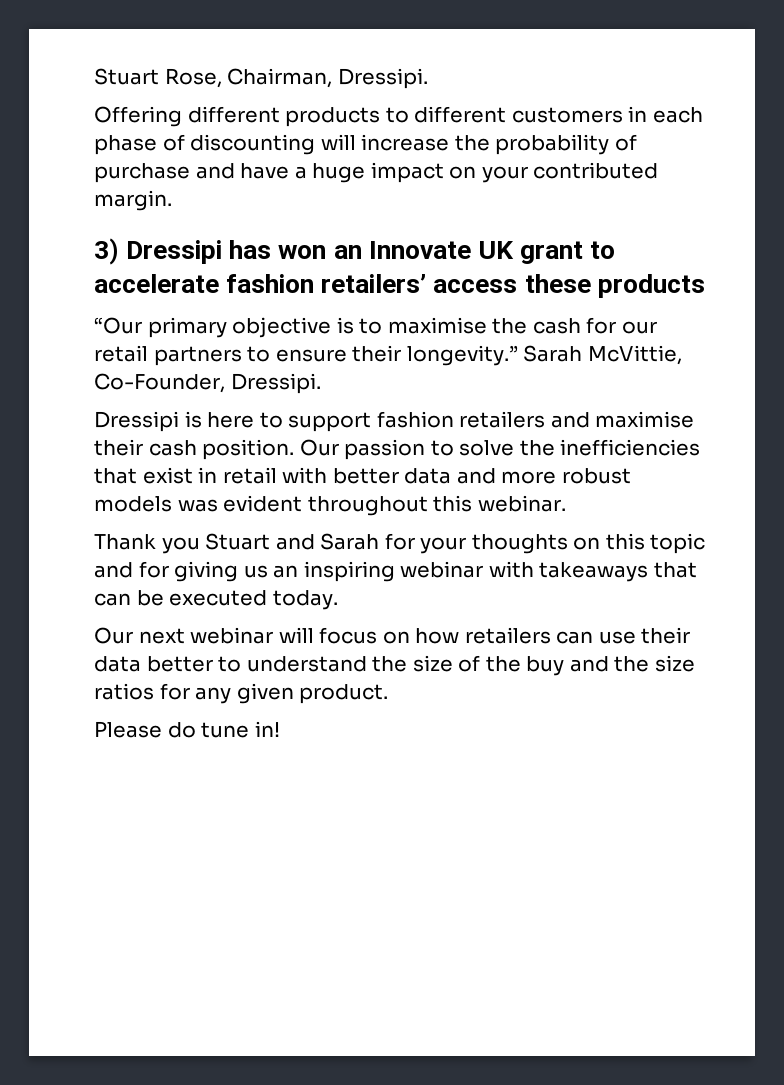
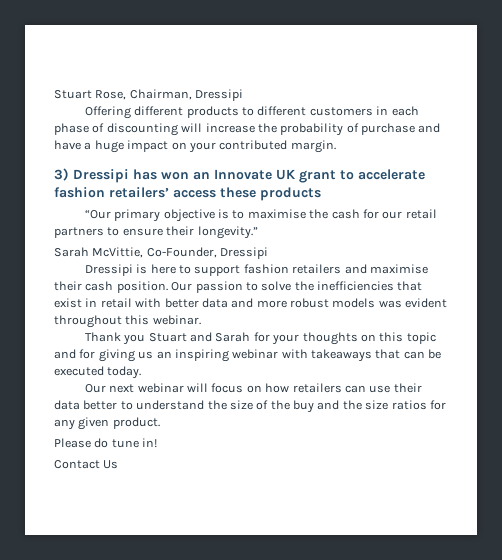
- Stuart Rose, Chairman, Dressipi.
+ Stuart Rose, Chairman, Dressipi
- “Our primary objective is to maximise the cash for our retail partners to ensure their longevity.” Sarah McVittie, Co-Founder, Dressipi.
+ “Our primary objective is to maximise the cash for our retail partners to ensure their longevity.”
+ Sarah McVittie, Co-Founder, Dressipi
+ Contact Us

——————

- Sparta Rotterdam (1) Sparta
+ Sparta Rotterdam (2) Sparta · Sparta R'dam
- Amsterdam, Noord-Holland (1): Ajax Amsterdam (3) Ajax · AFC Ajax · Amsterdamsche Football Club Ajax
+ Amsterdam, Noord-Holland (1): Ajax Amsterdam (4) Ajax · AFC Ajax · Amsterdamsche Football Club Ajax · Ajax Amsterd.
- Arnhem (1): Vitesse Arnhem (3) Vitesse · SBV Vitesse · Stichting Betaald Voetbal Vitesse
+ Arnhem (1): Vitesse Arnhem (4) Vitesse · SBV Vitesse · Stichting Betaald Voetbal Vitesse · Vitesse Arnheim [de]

——————

- Problem details -
Everything above from the line containing "- Arnhem (1): Vitesse" down to the line containing "Vitesse Arnheim [de]" is to be transcribed exactly, with both of those lines included and nothing else added.

- Your solution -
- Arnhem (1): Vitesse Arnhem (3) Vitesse · SBV Vitesse · Stichting Betaald Voetbal Vitesse
+ Arnhem (1): Vitesse Arnhem (4) Vitesse · SBV Vitesse · Stichting Betaald Voetbal Vitesse · Vitesse Arnheim [de]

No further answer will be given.